Aiding or abetting another to end their life is punishable by up to 14 years in prison under the 1961 Suicide Act.

Mr Brown said his thinking on the issue had been informed by the work of Dame Cecily Saunders, the founder of the hospice movement who died in 2005.

Her work brought about advances in palliative care, improving the lives of the sick and old in their final days.

Further progress in that area, Mr Brown says, is more important than changing the law to make it easier for people to die.


Zoompad said...

Just so glad to see Mr Brown speaking up about this.

Lard Falconer and all his horrible cronies will not be pleased, but Mr Brown will get so much support off ordinary people for this, and when the media is ungagged and everyone finally is able to see what has been going on, they will see that he did want the job of PM for all the right reasons.

I know Gordon Brown is a good man at heart, and I know I've been a bit naughty with some of the videos I made about him, like Dithering Heights, but it was only because I just desperatly wanted to try to show him the corruption in the judiciary and especially the secret family courts and the Liverpool Care Pathway. Thats why we bloggers have been nagging him so much.

So glad that he has written this, praise the Lord, I just hope he will be even braver and spill the beans even more.

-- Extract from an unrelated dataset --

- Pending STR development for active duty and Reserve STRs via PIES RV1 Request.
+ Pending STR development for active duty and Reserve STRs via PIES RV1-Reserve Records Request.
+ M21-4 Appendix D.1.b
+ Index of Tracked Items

As for his bad temper, well, there are certain circumstances where it is nice to see a man with a bit of punch, especially if the clumping fist is aimed towards slimy lardy cunning foxlike paedophile loving murderous decietful two faced scumbags. If he starts wreaking his frustrations on that kind of character, then I don't suppose anyone with any good sense will really mind at all, in fact, he'd most likely get a massive round of applause and end up getting carried on shoulders to the tune of "For he's a jolly good fellow!"

Zoompad said...

They have been stabbing Mr Brown in the back. They have been so manipulative, and it is so bloody sneaky and clever the way they have done it.

They use the same scummy tactics all the time, so once you have been stung you can see how these bas*ards operate.

They push people into a corner, then they all stand back and look so innocent and pally wally, as if butter would not melt in their mouths. They work in a pack, with their diabolical little secret meetings.

They think no-one can see them, but God sees everything they do.

I think its great that they tried to pull off this latest piece of nastiness, the National Bullying Helpline. Theres a saying that the devil always oversteps his mark.

The British public are not so dim as those arrogant dirtbags suppose!

Zoompad said...

Well, maybe I am a bit naive. I read his books and thought he was a decent man. Perhaps I was wrong.